The Problem: People are looking to move to Palmyra VA to save money from living in Charlottesville and want to find the area that most closely resembles downtown Charlottesville. Things that most folks like about the downtown center include how close it is, how many restaurants and bars are there, and the average high quality of those places.

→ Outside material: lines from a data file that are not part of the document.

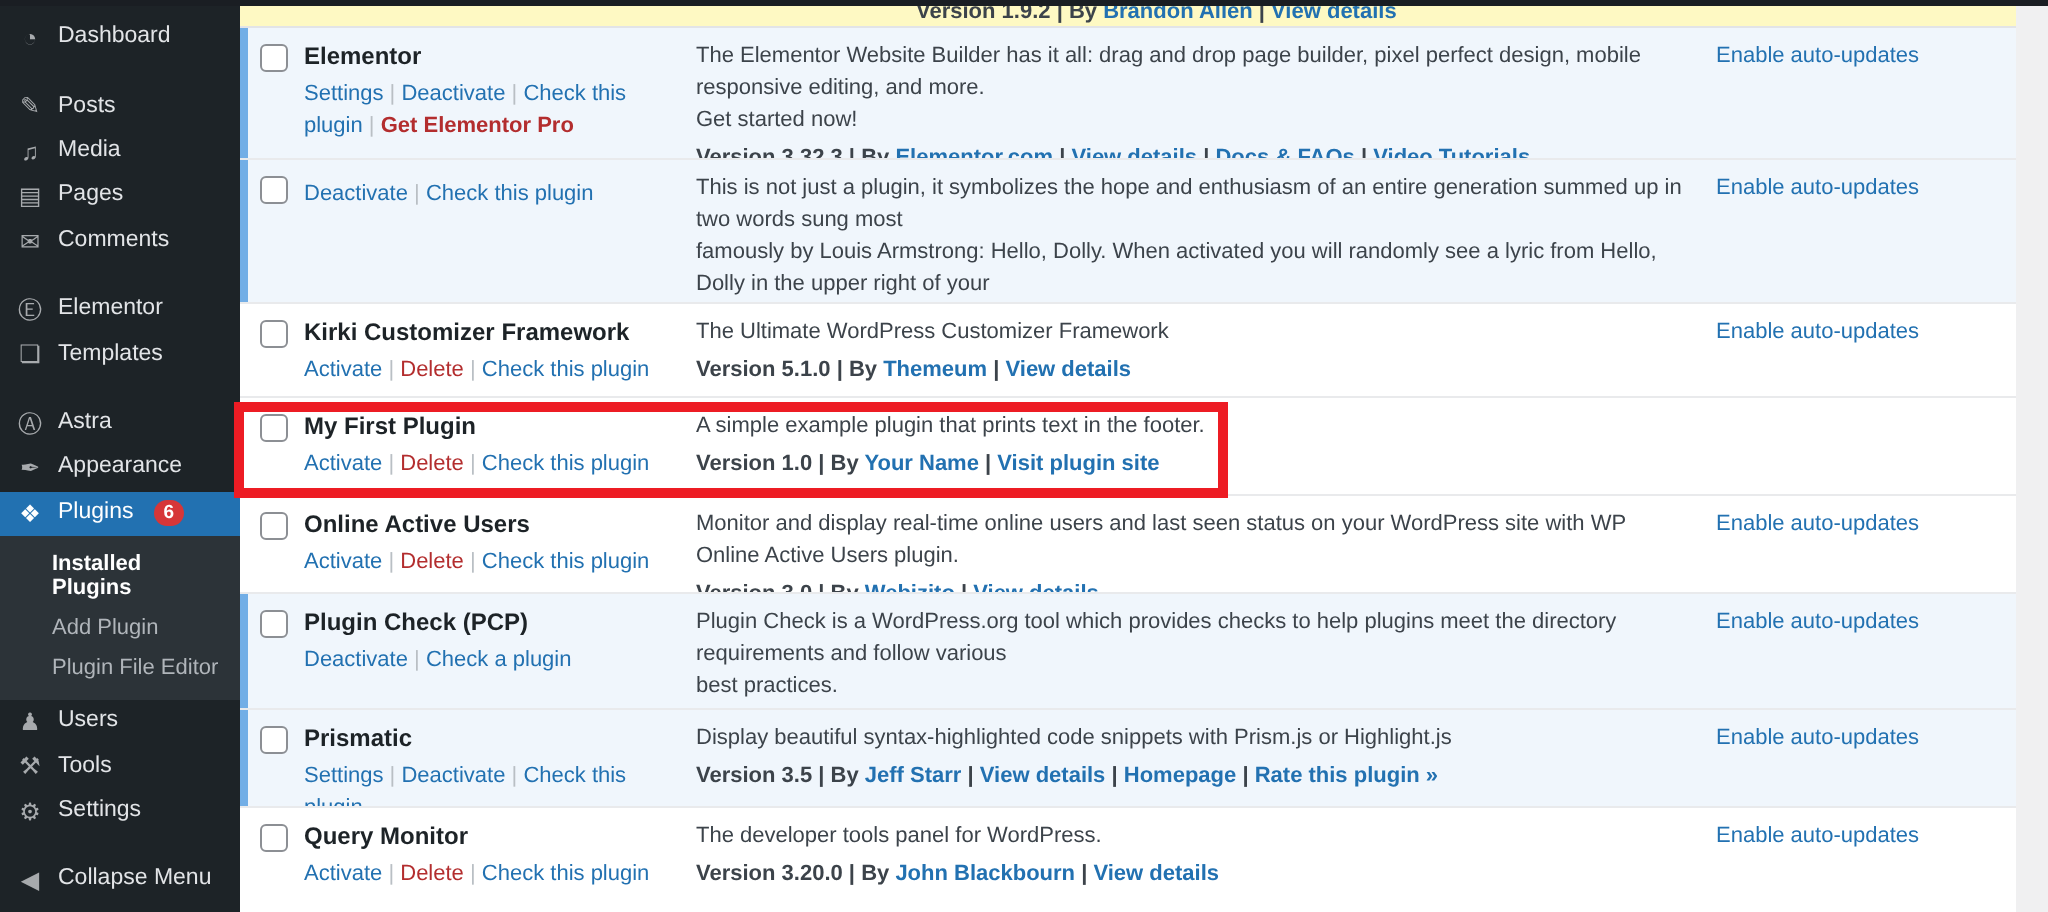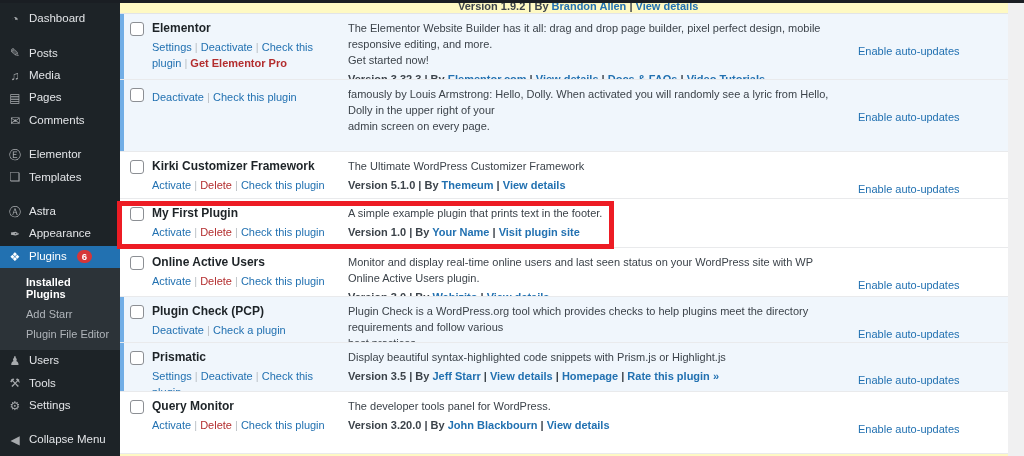"Enable auto-updates" .cell-auto { margin-top: 23px -> none }
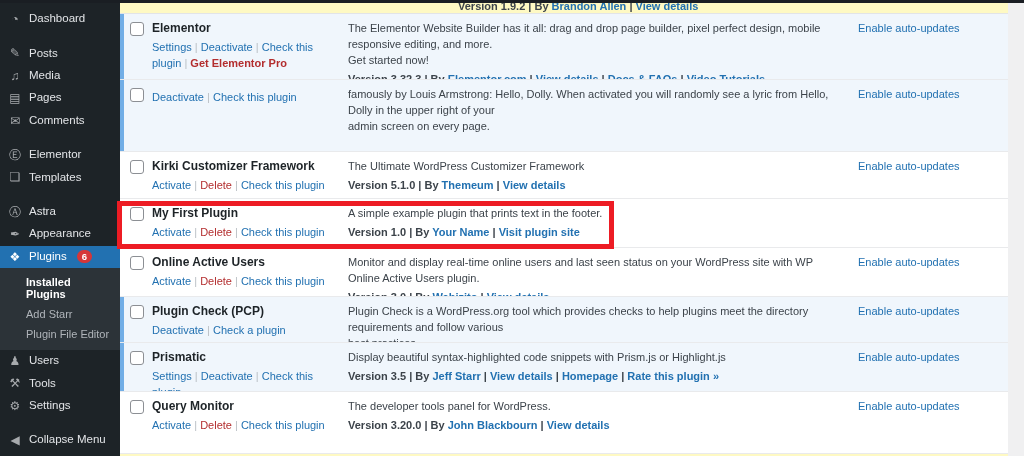"This is not just a" div.desc-line { html: none -> <div>This is not just a plugin, it symbolizes the hope and enthusiasm of an entire generation summed up in two words sung most</div> }
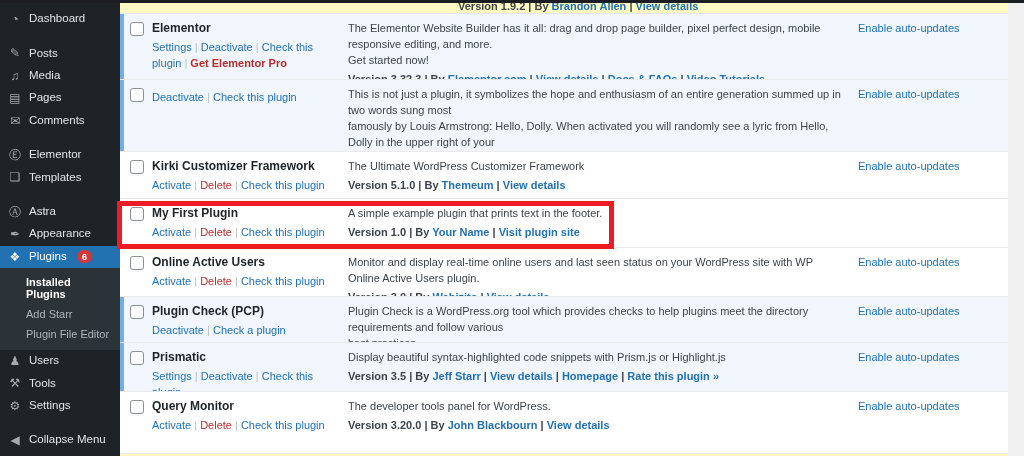"Add Starr" div.submenu-item { text: Starr -> Plugin }
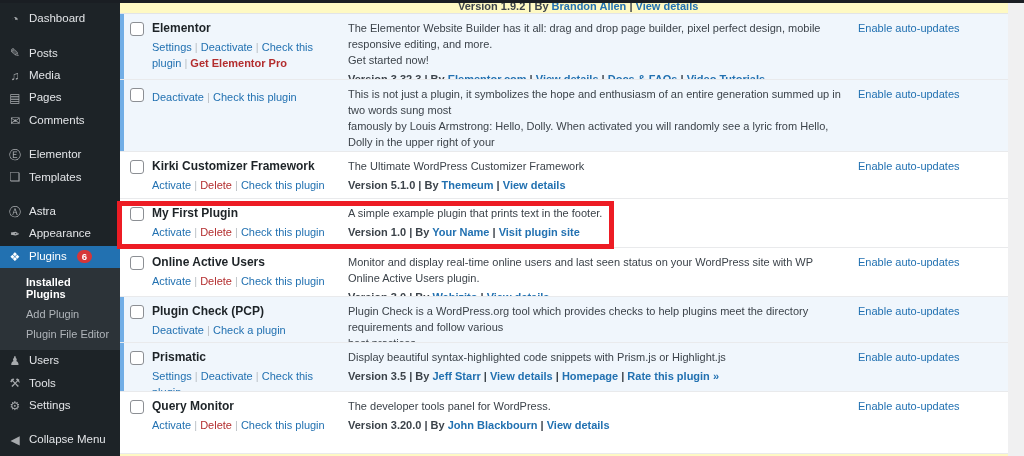"Plugin Check (PCP)" div.plugin-row { height: 46px -> 58px }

The Solution: I am going to first enter the lat/long of a popular residential zone in Palmyra and then use ArcGIS API covering a 20mi radius to identify all of the commercial business zoned areas as they are most likely to contain a high volume of restaurants/bars and reduces the amount of information that needs to be processed. Next, I will break the commercial business zones into 2sqmi sections and query the area in foursquare for the number and rating of venues. I will then average the rating for each 2sqmi area and calculate the distance from the original lat/long. Lastly, I will rank each 2sqmi area based on the total value of the following equation: (# of restaurants and bars/distance) * Avg Rating. The highest-end value should be the location that most resembles downtown Charlottesville.

In [4]:
# importing and installing needed libraries and APIs
import numpy as np # library for data editing

import pandas as pd # library for data analsysis
pd.set_option('display.max_columns', None)
pd.set_option('display.max_rows', None)

import json # library to handle JSON files

import requests # library to handle requests
from pandas.io.json import json_normalize # tranform JSON file into a pandas dataframe

# Matplotlib and associated plotting modules
import matplotlib.cm as cm
import matplotlib.colors as colors

# for webscraping import Beautiful Soup 
from bs4 import BeautifulSoup

# import ability to read common online file type
import xml

!pip install geocoder # required for arcgis queries and fuctions
import geocoder # import geocoder

!pip install folium
import folium as fol # import folium

!pip install geopy
import geopy # library for geographic operations
from geopy.geocoders import Nominatim # import Nominatim

print('Libraries installed and imported.')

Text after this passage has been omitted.